Plus grave encore, « on a des situations où notre non-présence implique des changements profonds quant au projet de vie des bénéficiaires. », constate, amer, Julien Bunckens. Et de citer le cas de certaines personnes, contraintes de renoncer à leur choix de rester chez elles, parce que les soins nécessaires au maintien au domicile ne peuvent plus être garantis. Avec pour conséquences, des patients qui se retrouvent en institution sans l’avoir souhaité. « Cela devient de plus en plus difficile d’y faire face. »
Travail pénible
Pour les aides-familiales, l’enjeu est encore différent. L’absentéisme est dû à la pénibilité du travail, qui préexistait à la crise sanitaire, et que celle-ci a largement renforcé. Résultat : une pression d’autant plus forte sur les équipes présentes, qui doivent se répartir la tâche. Les burn-out, maladies et épuisement professionnels sont une réelle préoccupation. « C’est un secteur qui a toujours été un peu oublié. », glisse Stéphane Heymans. Mais qui est particulièrement touché aujourd’hui. Comme ailleurs, Omicron est passé par là. En ce début de semaine, sur les 270 aides-ménagères que compte CSD, 20 manquent à l’appel. C’est beaucoup. Des prestations passeront à la trappe. « Les responsables d’équipe réorganisent le travail. Ce qui est accessoire est reporté. » Mais certaines prestations ne peuvent en aucun cas être supprimées, comme la distribution des 700 repas à domicile portés quotidiennement par les équipes bruxelloises de CSD. 50 personnes sont nécessaires pour en assurer la livraison, sans quoi les bénéficiaires n’ont pas de quoi manger.
Pour le reste, 80 demandes sont refusées chaque mois chez CSD. Le nombre de refus a été multiplié par trois entre septembre 2019 et septembre 2021. Qui en pâtit ? Les patients qui ont des situations de santé complexes, qui nécessitent plusieurs visites par jour, et la disponibilité de différents services d’aides et de soin. « On conseille alors aux familles de se tourner vers des institutions résidentielles. », explique Stéphane Heymans.

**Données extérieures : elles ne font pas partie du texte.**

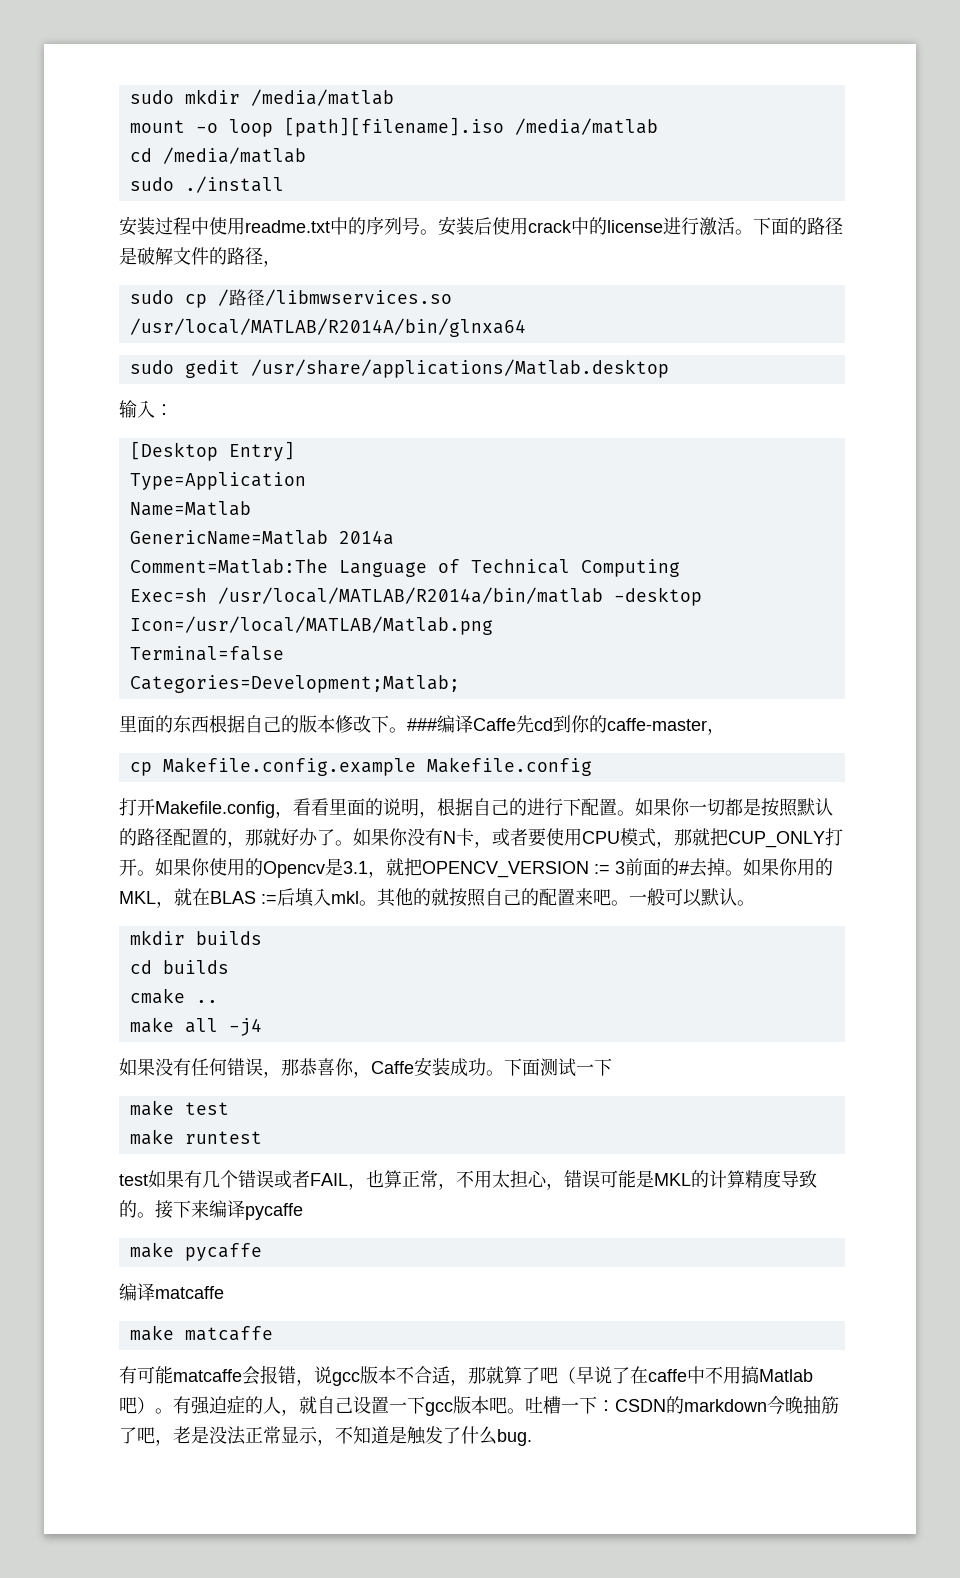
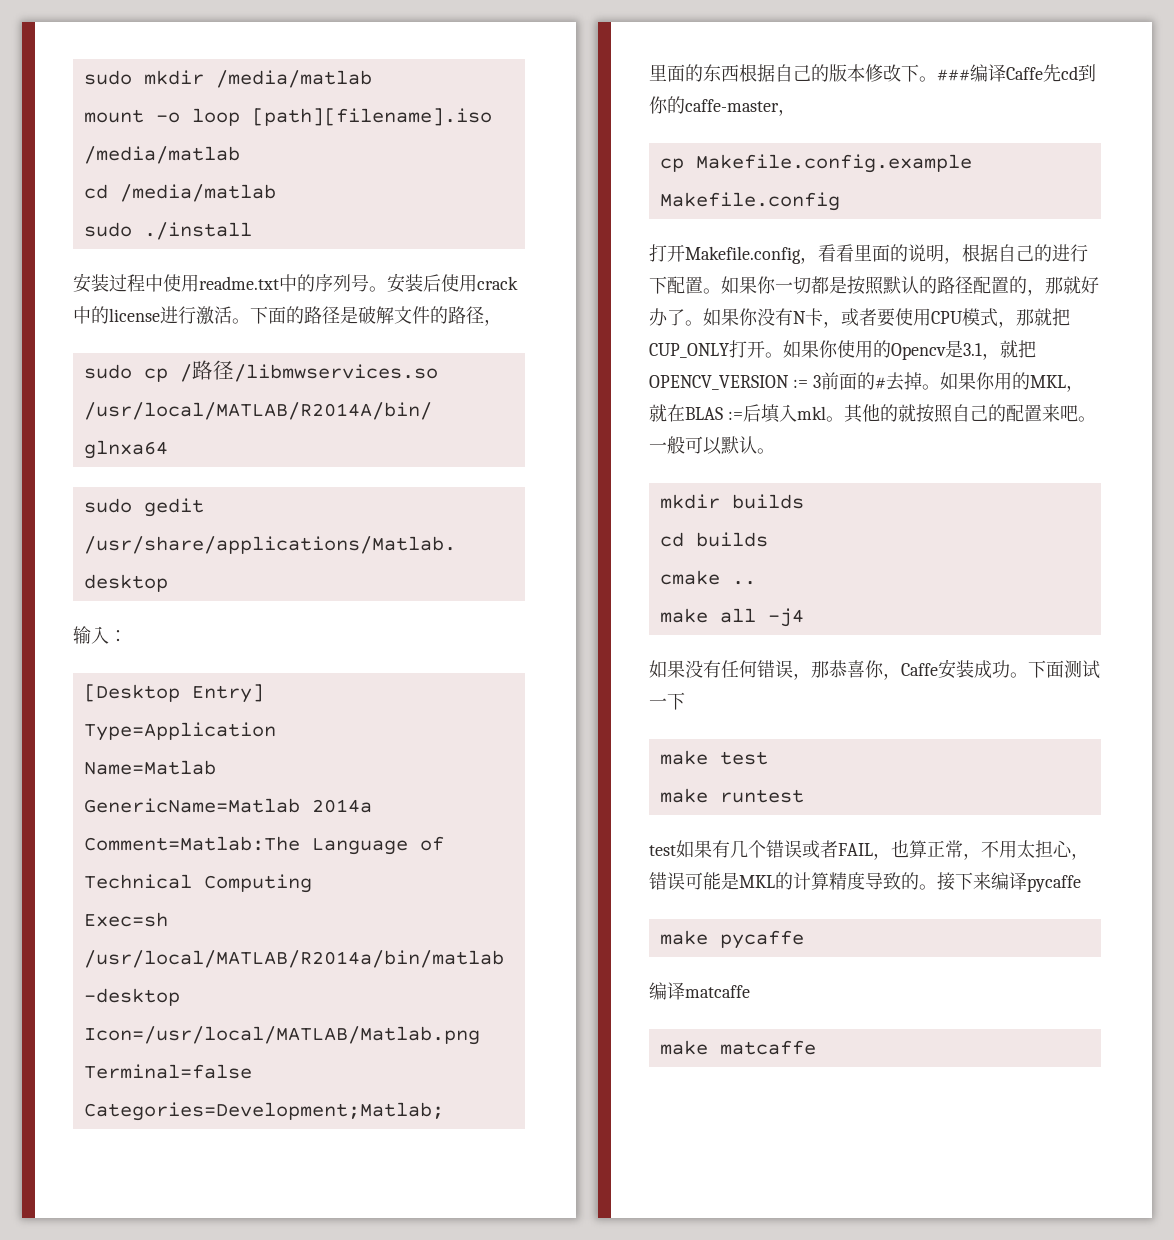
[119,1365,813,1386] [119,1396,839,1416] [119,1426,532,1446] // 有可能matcaffe会报错，说gcc版本不合适，那就算了吧（早说了在caffe中不用搞Matlab吧）。有强迫症的人，就自己设置一下gcc版本吧。吐槽一下：CSDN的markdown今晚抽筋了吧，老是没法正常显示，不知道是触发了什么bug. -> (816, 1047) none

Il insiste sur la pénibilité de l’emploi et son manque de valorisation et de visibilité. Les travailleurs et travailleuses des maisons de repos et des hôpitaux ont été mis en lumière pendant la crise, pas les aides à domicile, déplore-t-il. Face à l’absentéisme, le secteur demande du soutien. Il faudrait réactiver le gel des heures (que les absences pour Covid soient subventionnées) et des supports à l’emploi dans le contexte de crise.
Un soutien insuffisant ?
Ce manque d’effectifs se répercute bien entendu sur les équipes. « Il y a un alourdissement du travail de manière générale. On essaie au maximum d’assurer l’entièreté des services, mais du coup cela pèse sur les épaules des prestataires. » Le travail s’est accru aussi en raison des protocoles, très strictes, de rigueur pour les visites chez les patients Covid. Avec un impact en cascade pour le personnel, et la crainte de l’effet boule de neige et du cercle vicieux : des personnes absentes, dont les tâches sont réparties sur les collègues, eux-mêmes surchargés, entraînant fatigue et …. absence.
La question de la pénibilité de l’emploi et de son manque de valorisation et de visibilité est aussi posée. Pour Gaël Schadeck, la situation s’améliore, notamment en termes de reconnaissance pour les aides-familiales et ménagères. À cet égard, il insiste sur le professionnalisme de ces travailleuses, qui ont continué malgré tout, à se rendre chez les bénéficiaires, y-compris des patients Covid, pour assurer leur mission. N’empêche, déplore de son côté Stéphane Heymans, le personnel des maisons de repos et des hôpitaux a été mis en lumière pendant la crise, bien davantage que les aides à domicile.